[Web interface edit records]
Content starts
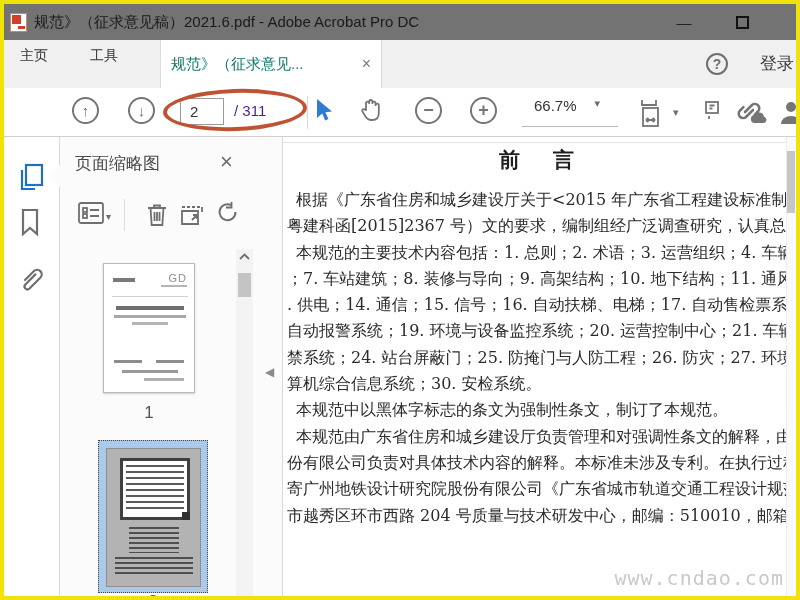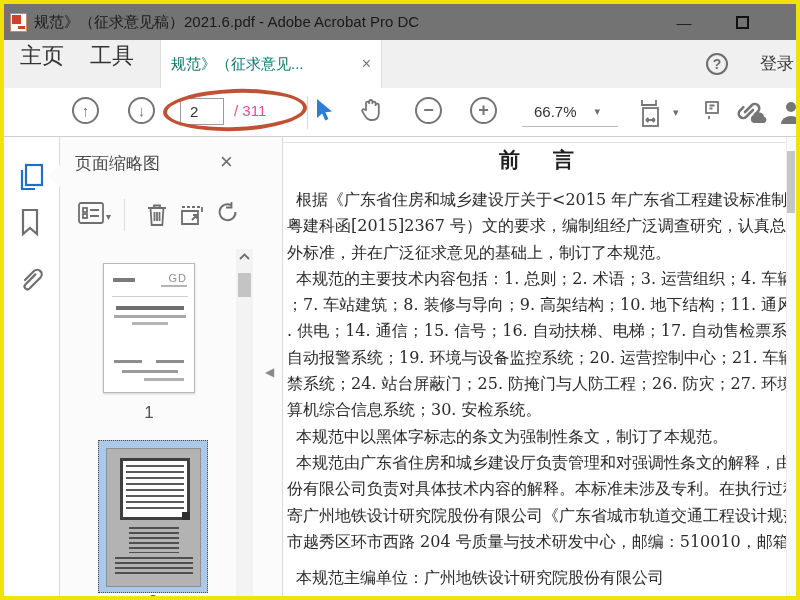"主页" .tab { font-size: 22px -> 14px }
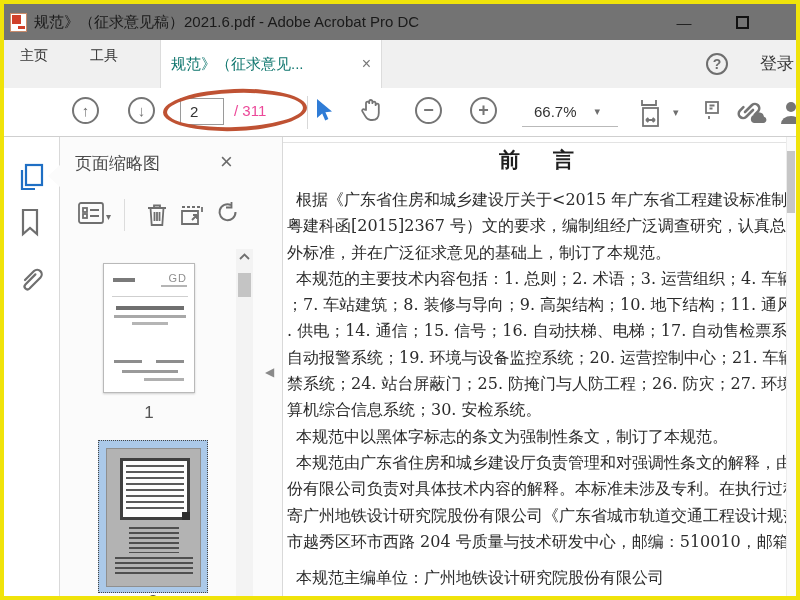"/ 311" .page-total { color: #ec4899 -> #4c1d95 }
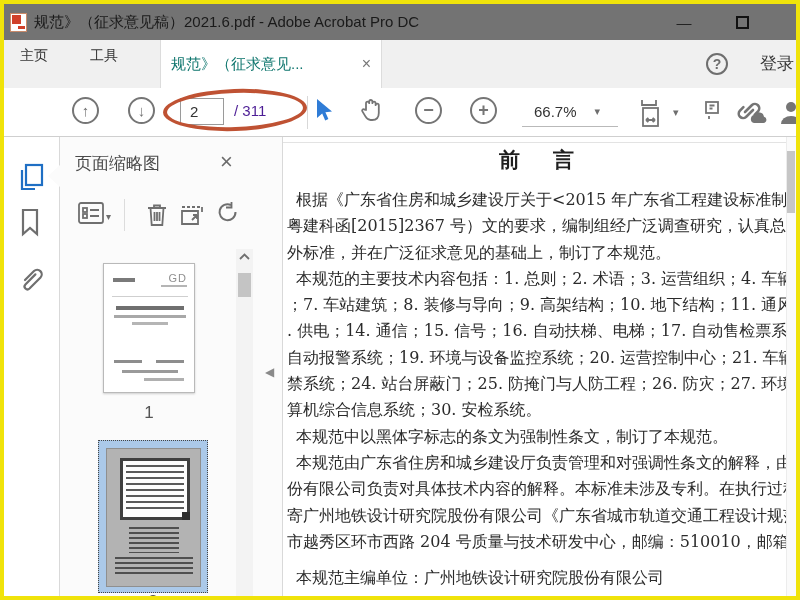"66.7%" .zoom-combo { align-items: center -> flex-start }
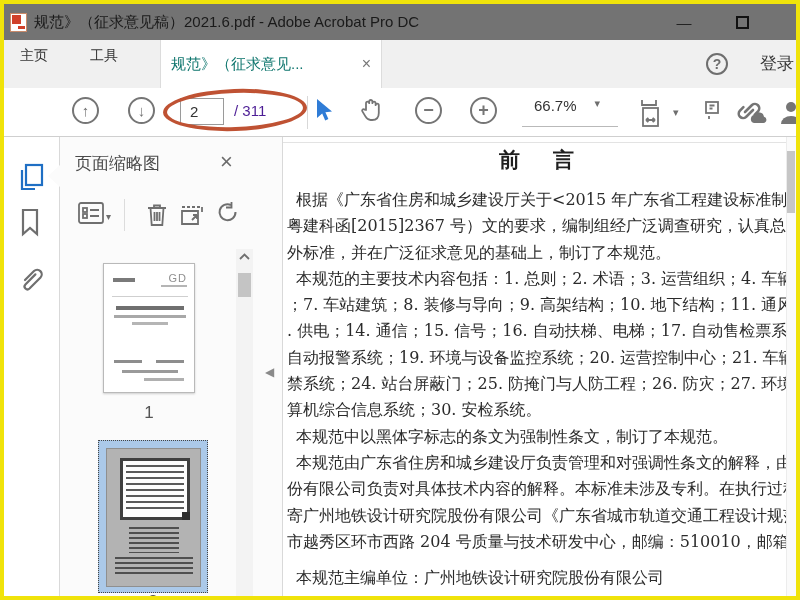"外标准，并在广泛征求意见的基础上，制订了本规范。" div.docline { html: <div>外标准，并在广泛征求意见的基础上，制订了本规范。</div> -> none }
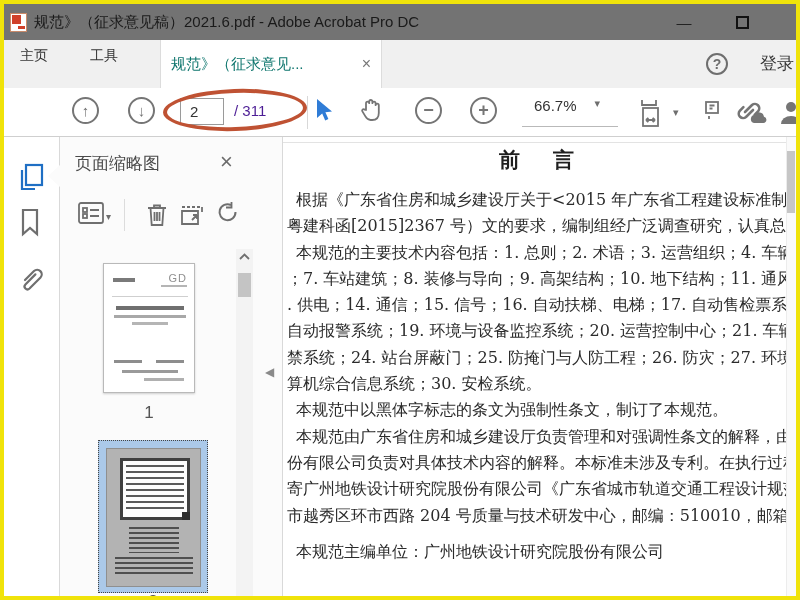"本规范主编单位：广州地铁设计研究院股份有限公司" div.docline { html: <div>本规范主编单位：广州地铁设计研究院股份有限公司</div> -> none }
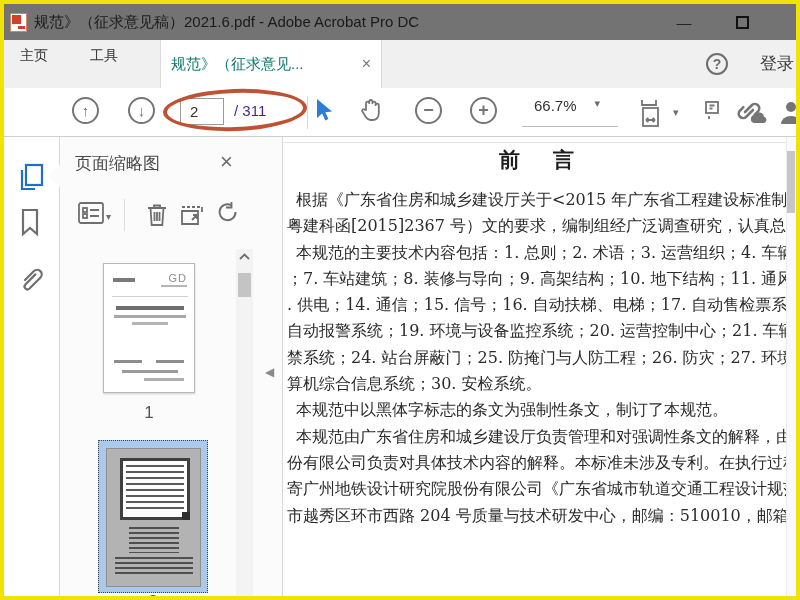"www.cndao.com" div.watermark { html: none -> <div>www.cndao.com</div> }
Content ends
» **DIRECTIONS**
Write out each entry exactly as given, omitting any picture.

» **RESPONSE TO THE TASK**
"主页" .tab { font-size: 22px -> 14px }
"/ 311" .page-total { color: #ec4899 -> #4c1d95 }
"66.7%" .zoom-combo { align-items: center -> flex-start }
"外标准，并在广泛征求意见的基础上，制订了本规范。" div.docline { html: <div>外标准，并在广泛征求意见的基础上，制订了本规范。</div> -> none }
"本规范主编单位：广州地铁设计研究院股份有限公司" div.docline { html: <div>本规范主编单位：广州地铁设计研究院股份有限公司</div> -> none }
"www.cndao.com" div.watermark { html: none -> <div>www.cndao.com</div> }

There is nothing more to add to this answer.